Hiring new employees can be tricky at the best of times. More ex-criminals are in the workforce than ever before. Due to rising crime rates, the number of convicted criminals searching for employment is only going to rise. In some industries hiring individuals charged and sentenced for criminal offences is unwise; such people can be a massive safety risk.
The best way to protect your company, employees, and customers is to take steps to ensure you never hire anybody with a questionable past. One way of ensuring this is by requiring employees to undergo DBS checks prior to onboarding.
This post will tell you everything you need to know about these checks:
Table of Contents
What Are DBS Checks?
DBS checks are criminal background checks performed by the Disclosure and Barring Service. You can use an enhanced DBS check to determine whether a candidate applying for work at your company has ever been convicted of a criminal offence before. Not all businesses perform these checks, however; it is usually only ones in sensitive industries like policing, healthcare, and technology that do. In such industries, criminals can be massive liabilities and even dangerous to clients.
Usually, these checks are paid for by the company requesting them.
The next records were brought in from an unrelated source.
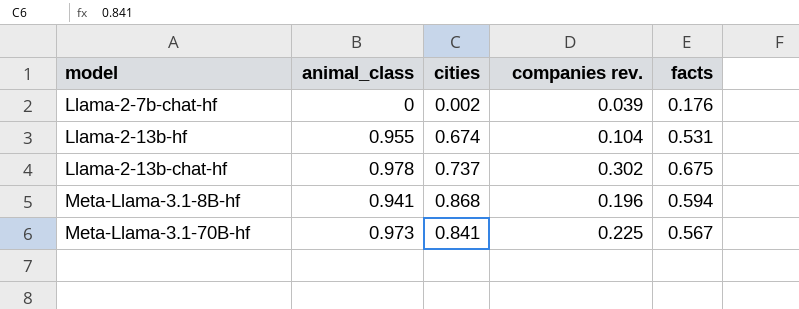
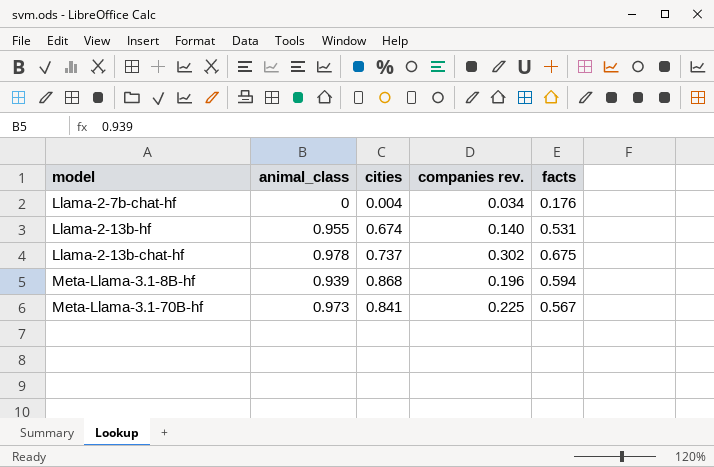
Llama-2-7b-chat-hf | cities: 0.002 -> 0.004
Llama-2-7b-chat-hf | companies rev.: 0.039 -> 0.034
Llama-2-13b-hf | companies rev.: 0.104 -> 0.140
Meta-Llama-3.1-8B-hf | animal_class: 0.941 -> 0.939

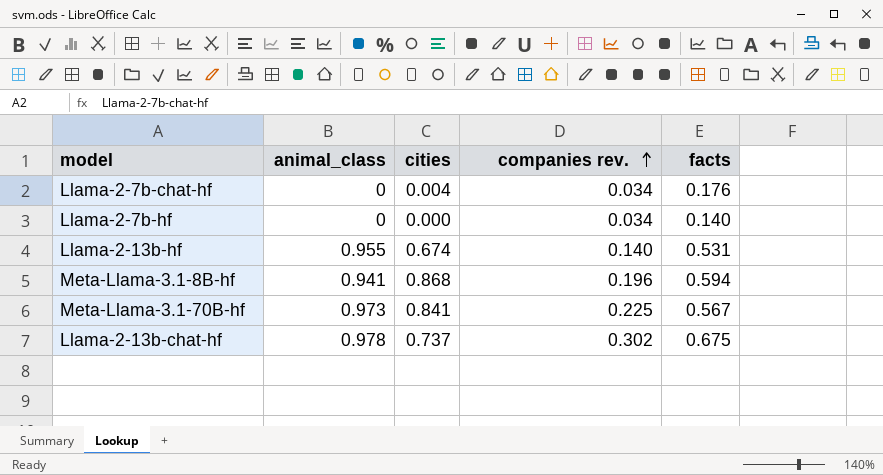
row order: none -> companies rev. ascending
row Llama-2-7b-hf: none -> 0 | 0.000 | 0.034 | 0.140
Meta-Llama-3.1-8B-hf | animal_class: 0.939 -> 0.941

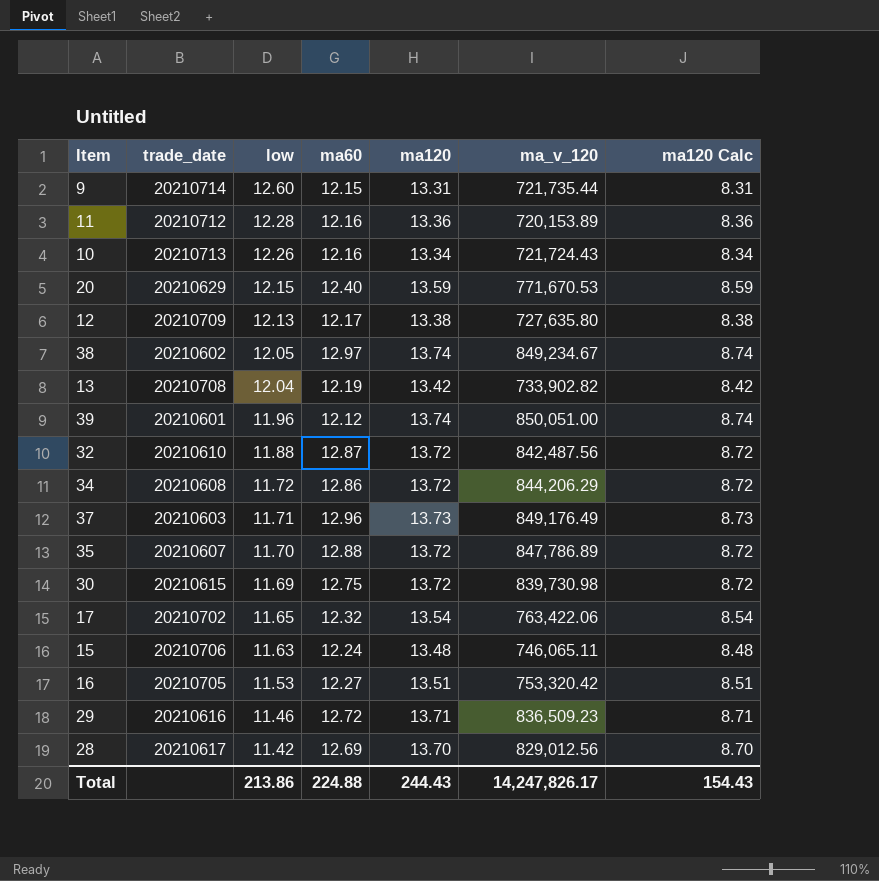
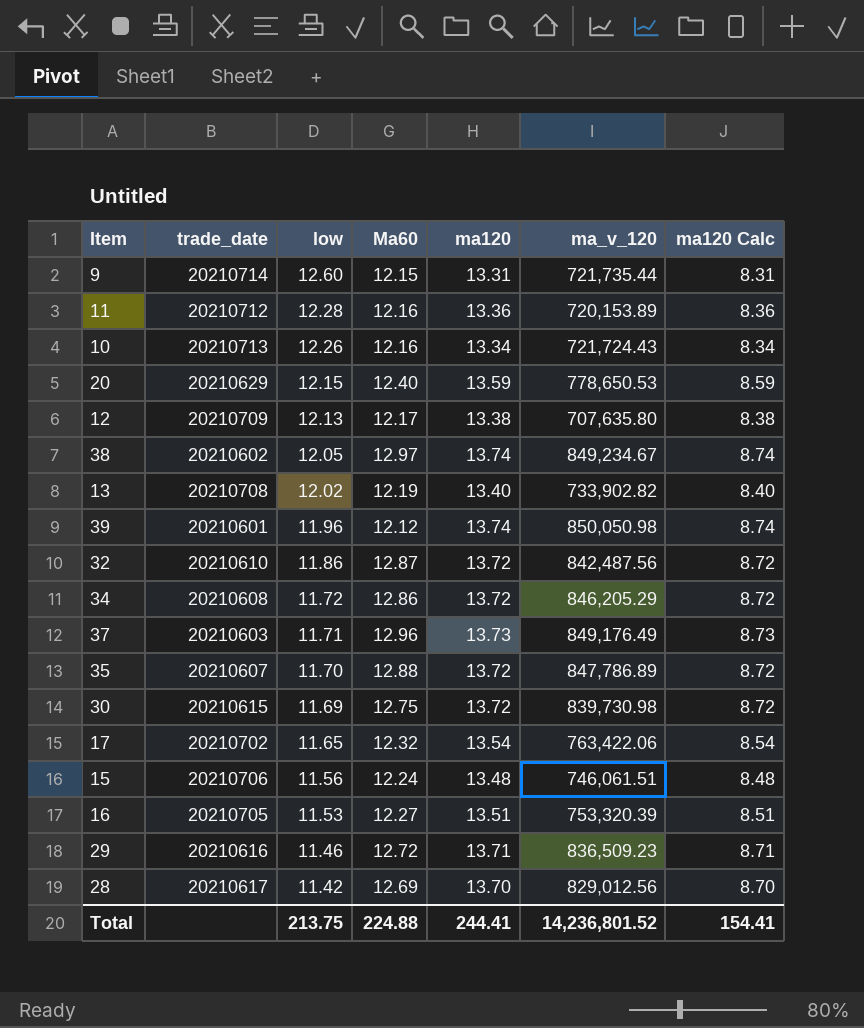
column name: ma60 -> Ma60
20 | ma_v_120: 771,670.53 -> 778,650.53
12 | ma_v_120: 727,635.80 -> 707,635.80
13 | low: 12.04 -> 12.02
13 | ma120: 13.42 -> 13.40
13 | ma120 Calc: 8.42 -> 8.40
39 | ma_v_120: 850,051.00 -> 850,050.98
32 | low: 11.88 -> 11.86
34 | ma_v_120: 844,206.29 -> 846,205.29
15 | low: 11.63 -> 11.56
15 | ma_v_120: 746,065.11 -> 746,061.51
16 | ma_v_120: 753,320.42 -> 753,320.39
Total | low: 213.86 -> 213.75
Total | ma120: 244.43 -> 244.41
Total | ma_v_120: 14,247,826.17 -> 14,236,801.52
Total | ma120 Calc: 154.43 -> 154.41

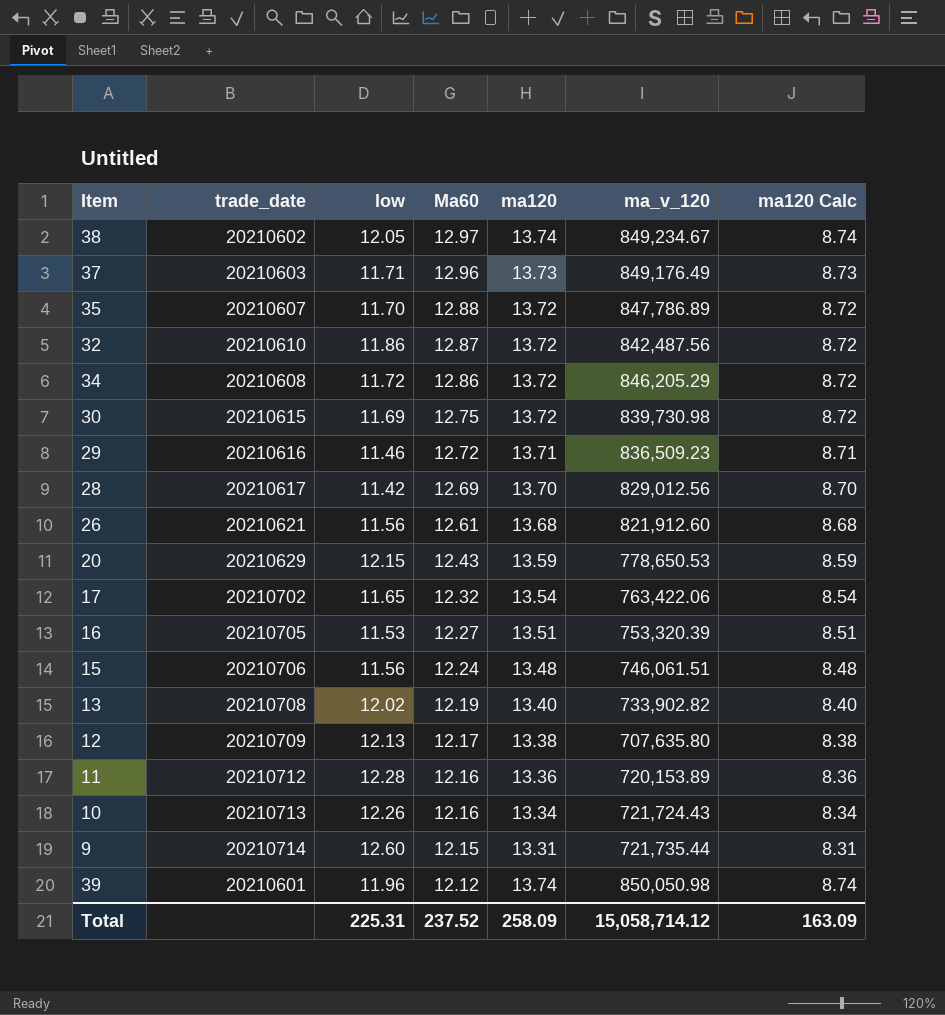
row order: low descending -> Ma60 descending
row 26: none -> 20210621 | 11.56 | 12.61 | 13.68 | 821,912.60 | 8.68
20 | Ma60: 12.40 -> 12.43
Total | low: 213.75 -> 225.31
Total | Ma60: 224.88 -> 237.52
Total | ma120: 244.41 -> 258.09
Total | ma_v_120: 14,236,801.52 -> 15,058,714.12
Total | ma120 Calc: 154.41 -> 163.09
In some cases, however, job candidates themselves are required to present proof of a clean DBS. DBS checks can be used to look far back into a person’s life and will bring up information about anything they have been convicted for including spent convictions and cautions. Individuals are asked to disclose their criminal histories at the earliest point in the hiring stage. If they choose not to and then fail a DBS check disqualification from the process is the obvious outcome.
Why Are They Useful
To say there are more criminals in the workforce than ever would be an understatement. Rates of crime in the United Kingdom are rising and prisons are overcrowded. While not all offenders should be tarred and feathered some should be. The most dangerous offenders should not be able to work in industries with vulnerable people like the healthcare service for example. In order to determine whether or not a job candidate is such an individual a DBS check is required. Criminals are not known for their honesty so without these checks many would find work and avoid detection.
If a person previously convicted of violent offences were to apply for a job in healthcare, employers would have no way of knowing whether or not they were a criminal without DBS checks. Before they were introduced ex-criminals regularly found work by choosing not to disclose their convictions. DBS checks have made business owners’ lives much easier. There are also lower-level checks you can perform. DBS checks are considered the gold standard however and most business owners choose to perform them even when such checks are not necessary or when a candidate’s convictions are already known about.
Other Checks You Can Perform
Criminal background checks are not the only ones that you need to perform if you want to make sure that your employees have clean criminal records and good character. You can actually hire a private investigator to dig into a candidate’s life. Such checks are perfectly legal. Private investigators can find everything not shown on a DBS checkout about a candidate. Some people live criminal lifestyles but have never been convicted of offences before. You can use private investigators to catch such individuals and exclude them from the hiring process.
In some industries, it is also common to ask people applying for jobs to take drug tests. You can do the same if you want to. Asking candidates to take drug tests will help you to determine whether the people you are hiring are drug users or not. While drug use is not stigmatised as much today as it used to be it is still best to avoid hiring such individuals. As drugs are illegal choosing not to hire somebody who has failed a drug test is not discrimination. You can perfectly legally tell a candidate you do not want to hire them because they failed a drug test.
Asking Employees to Disclose Criminal Records
Not everybody convicted of a criminal offence is dangerous or worth excluding from the hiring process. Some very honest and talented people have made mistakes and been sent to prison or arrested before. If you are open to hiring ex-offenders then encourage people to disclose information about their criminal histories from the start of the hiring process. Individuals who choose to lie and try and hide their offences should be disqualified, however. Such individuals can easily be caught by asking for a DBS check. Make sure to ask all candidates for their aliases or different names they have gone by too.
Hiring new employees can be a good way of expanding your business and achieving growth. At the same time, it can also be very stressful. You can never guarantee whether or not the people you are hiring have good character. You can use a DBS check to get an idea of what a person’s character is like, however.